Given the current Republican front-runner is someone who who calls his rivals "pussy," pledges to "bomb the shit" out of ISIS, and wants to murder terrorists with bullets dipped in pigs' blood, Bill Maher is just reading the writing on the wall. In a segment on Real Time with Bill Maher yesterday, Maher noted that the tone of political discourse in America has changed. "The voters have decided that not only do they not mind their leader swearing, the kind of like it," he said.

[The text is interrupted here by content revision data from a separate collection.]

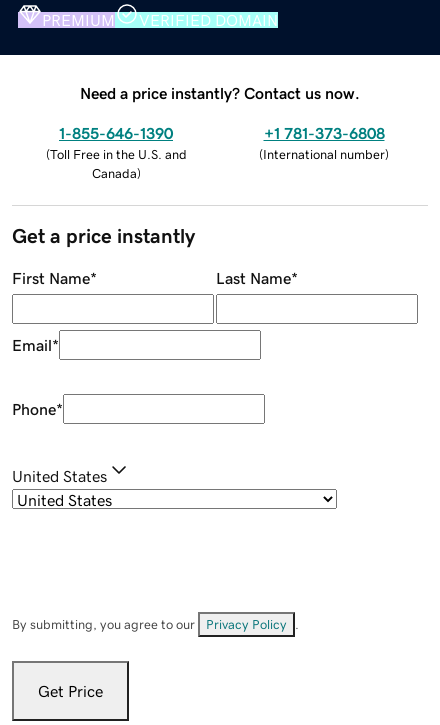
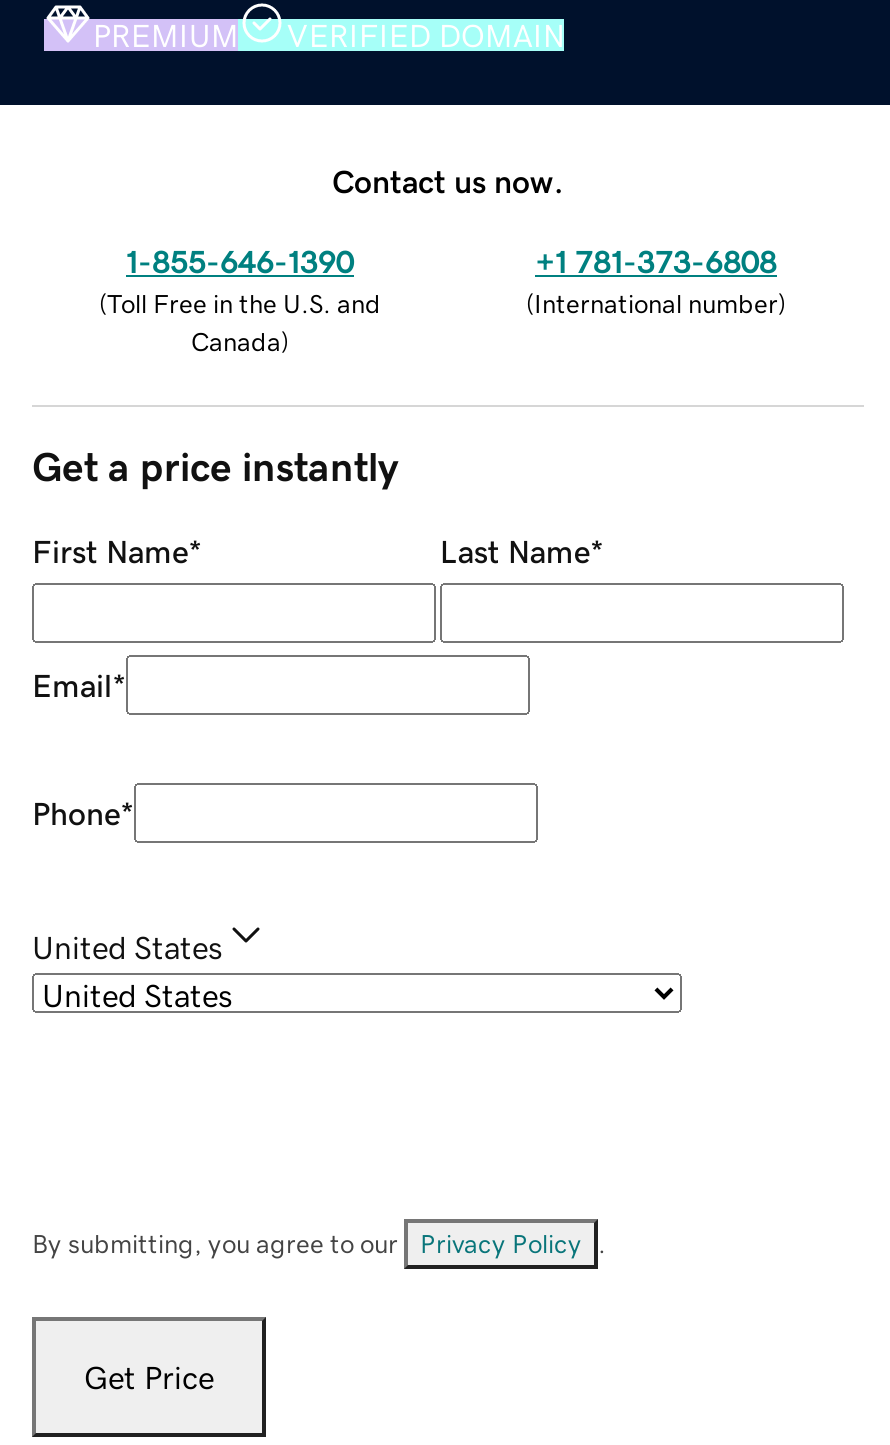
- Need a price instantly? Contact us now.
+ Contact us now.
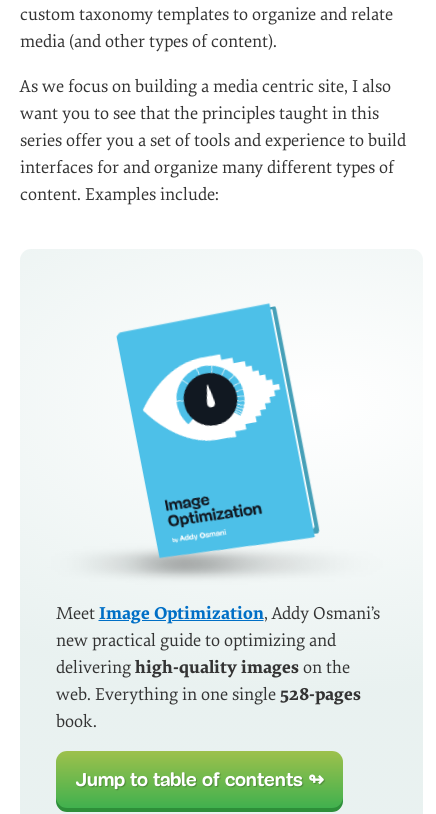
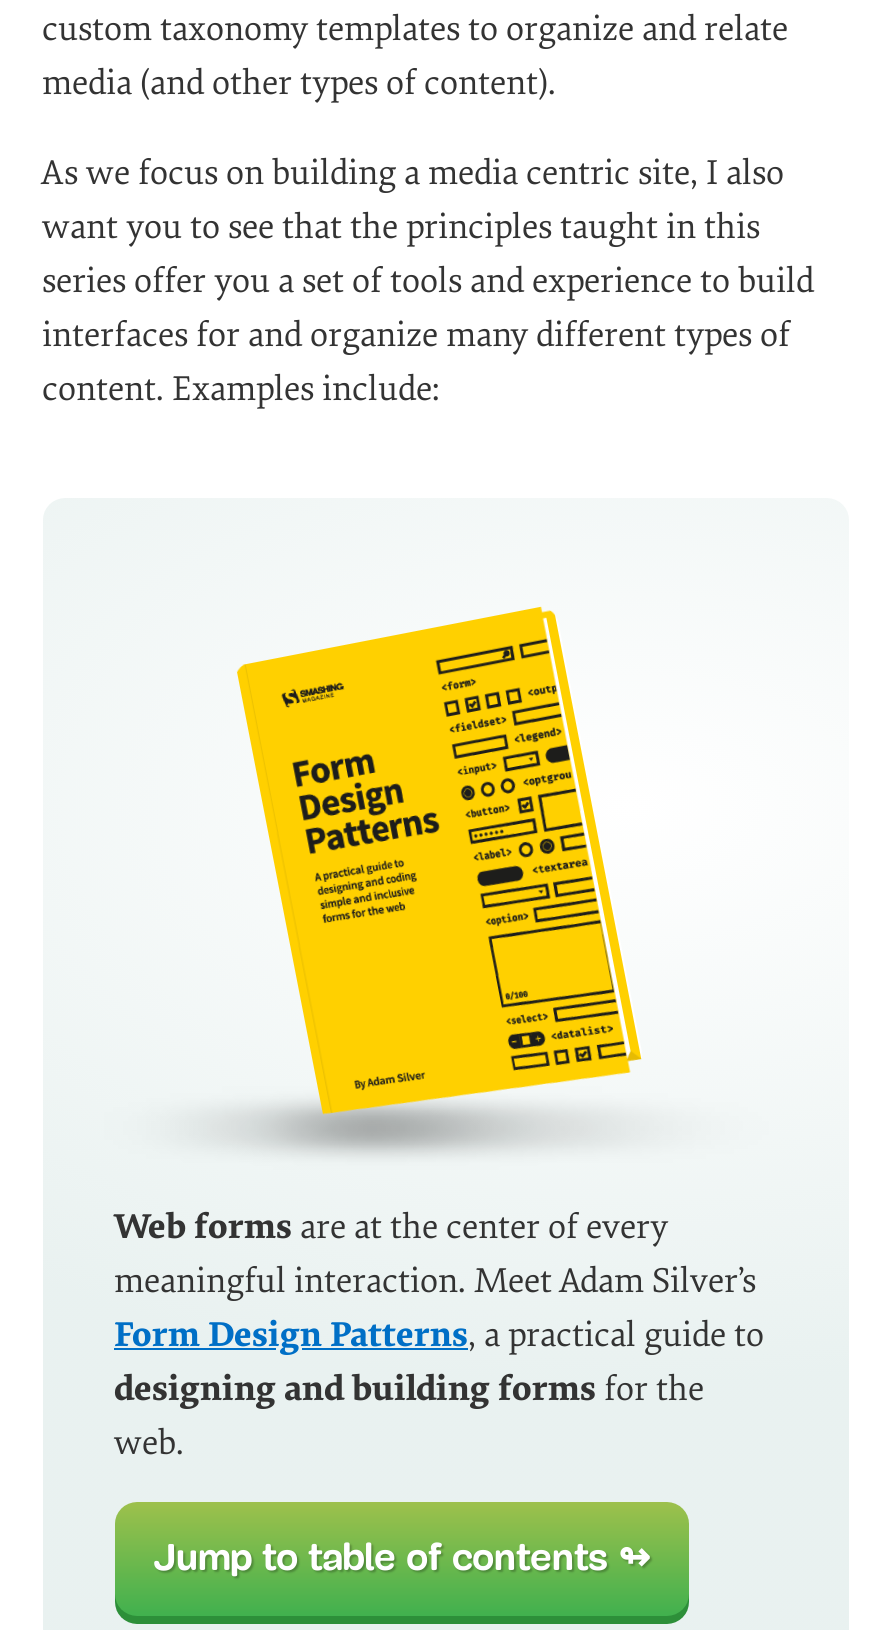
- [image]
+ [image]

- Meet Image Optimization, Addy Osmani’s
- new practical guide to optimizing and
- delivering high-quality images on the
- web. Everything in one single 528-pages
- book.
+ Web forms are at the center of every
+ meaningful interaction. Meet Adam Silver’s
+ Form Design Patterns, a practical guide to
+ designing and building forms for the
+ web.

With that in mind, Maher offered us all a look at what a future State of the Union speech might look like, provided we continue down the path to Idiocracy. He mounts the presidential podium himself to deliver such stirring declarations as, "I stand before you tonight to report that the state of the union is fucking awesome. Thanks to the programs that we've put in place, inflation has been kicked in the taint, we are job-creating like a motherfucker, and our deficit is shrinking like a cock on a cold morning."
He goes on to shout out two members of the audience, one who "busted his nut sack for 27 years assembling break pads" only to lose his job when the hypothetical company moved to Mexico, and one who works at a country strip club called "Puss In Boots" to make ends meet. "Let us make this pledge," he says on her behalf, "that in the richest country in the world, no one should have to do a lap dance or suck a dick to make ends meet. Which is why if Congress asks me to raise taxes I'll say to them, 'lick my balls—no new taxes.'"
He finishes up with a threat that sounds eerily Trump-ian: "Let every nation know that if you fuck with the United States, you are fucking with the most balls-out, badass swinging dicks the world has ever seen, and we will not hesitate to skull-fuck you, tear your head off, and shit down your neck." A statement befitting an alien warlord, indeed.